Однако вышло так, что поэту не пришлось выбирать – торжество поутихло, и день застал узников по-прежнему нетронутыми. Слишком встревоженные, чтобы испытать облегчение, они молча рассматривали друг друга: Макэвой, как заметил Эбенезер, потерял четверть веса и несколько зубов, а также поневоле отпустил бороду; не стало в них и той разговорчивости, что была в первую ночь. Шли дни – два, семь, десять, и, хотя узников ни разу не выпустили из хижины, они слышали, как активность в селении возрастала день ото дня.
– Воистину Конклав Кардиналов! – заявил Макэвой.
О предложении капитана больше не заговаривали, но каждый, видимо, держал его в уме, как Эбенезер, поскольку, когда одним ранним утром они услышали, что их страж приблизился в сопровождении какой-то делегации, все как один задержали дыхание и напряглись.
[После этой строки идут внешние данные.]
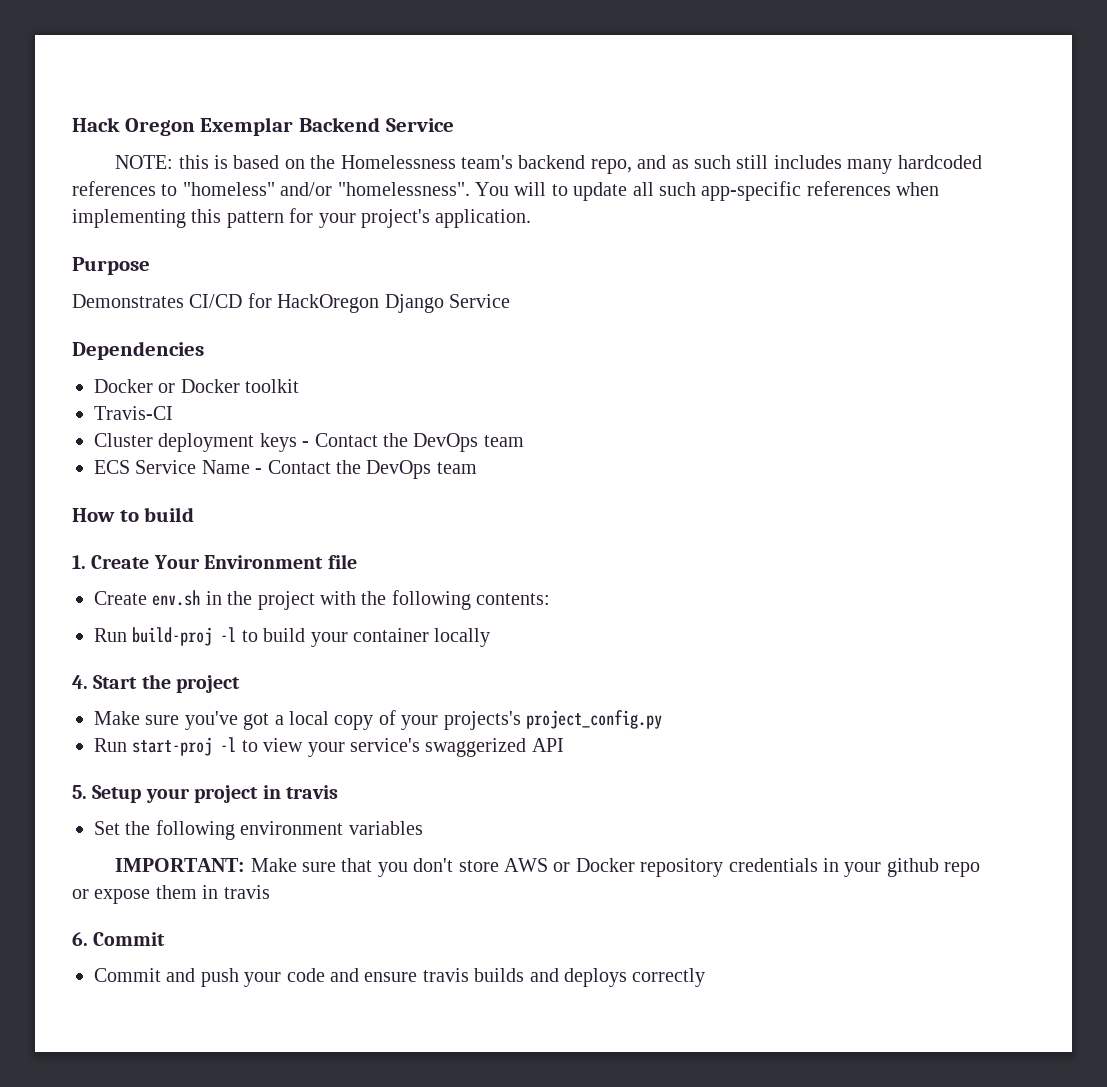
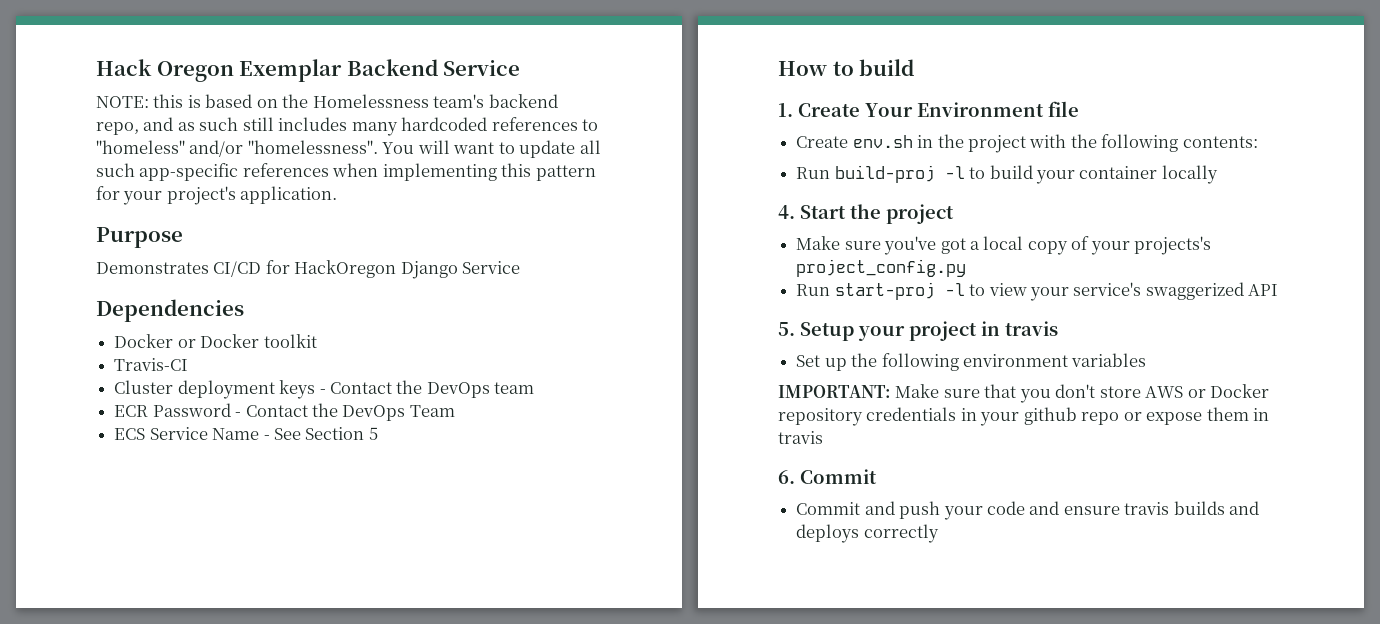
(547, 189) none -> [453,142,495,154] want
(524, 441) none -> [114,403,455,421] // ECR Password - Contact the DevOps Team
[267,460,477,479] Contact the DevOps team -> [273,427,378,440] See Section 5
(120, 828) none -> [824,358,847,371] up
– Поторопитесь! – призвал капитан. – За нами пришли!
– Значит, пусть забирают, – буркнул Макэвой. – Я не убийца.
Тут откинули полог, ворвался холодный воздух и пляшущий отсвет огня; в серо-белёсой рассветной мгле застыли чёрные силуэты.
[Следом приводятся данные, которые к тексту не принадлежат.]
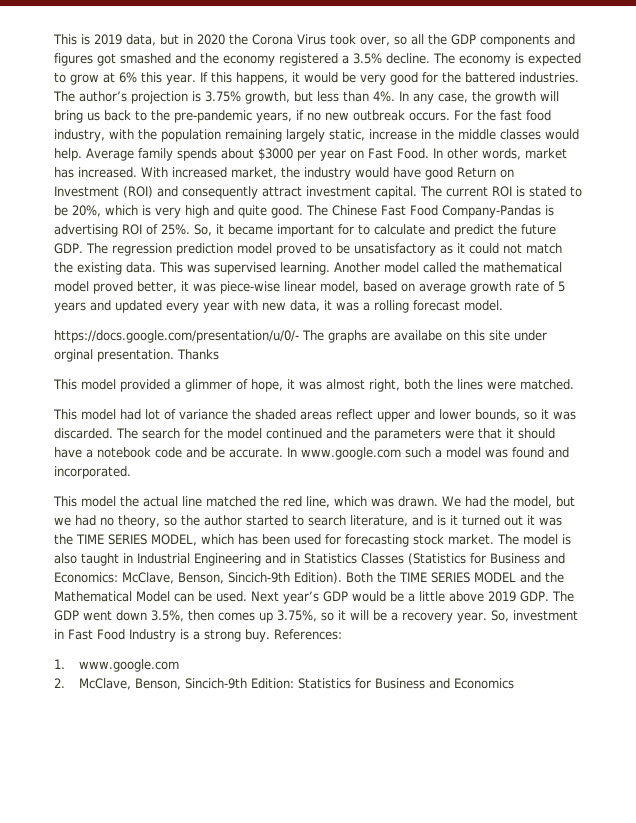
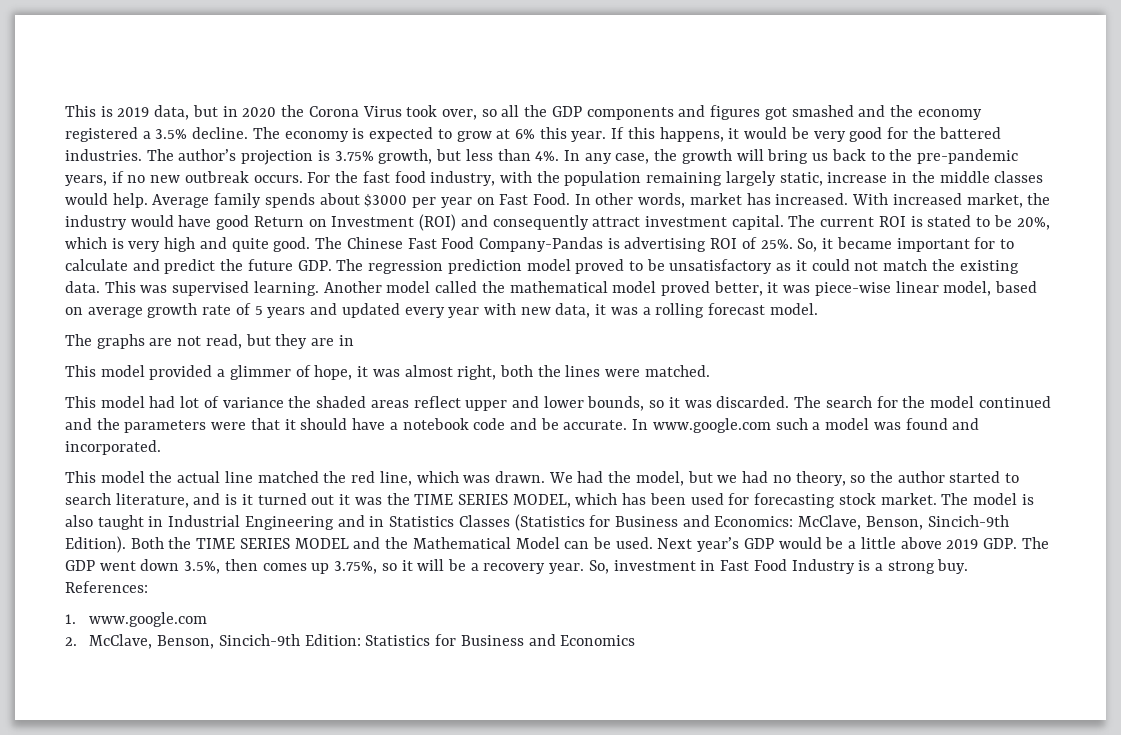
[54,330,299,343] https://docs.google.com/presentation/u/0/- -> (818, 309) none
[394,330,547,341] [54,349,219,362] availabe on this site under orginal presentation. Thanks -> [177,334,354,349] not read, but they are in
– Ну же, во имя Господа! – Капитан змеёю придвинулся к Эбенезеру, и голос его сорвался на визг. – Умоляю вас, сэр, задушите меня сейчас же, пока нас не схватили! Скорее, ради Христовой любви!
Он вывихнулся через Бернарда, метя в дрожавшие колени поэта. Эбенезер лишился голоса и не смог сказать «нет», он только помотал головой. Но даже сумей поэт и пожелай, времени не осталось: чёрные фигуры подошли и склонились над ними, чёрные руки взялись за их лодыжки и голени, чёрные голоса крякнули и хрюкнули. Устрашённых белых вытащили за ноги одного за другим.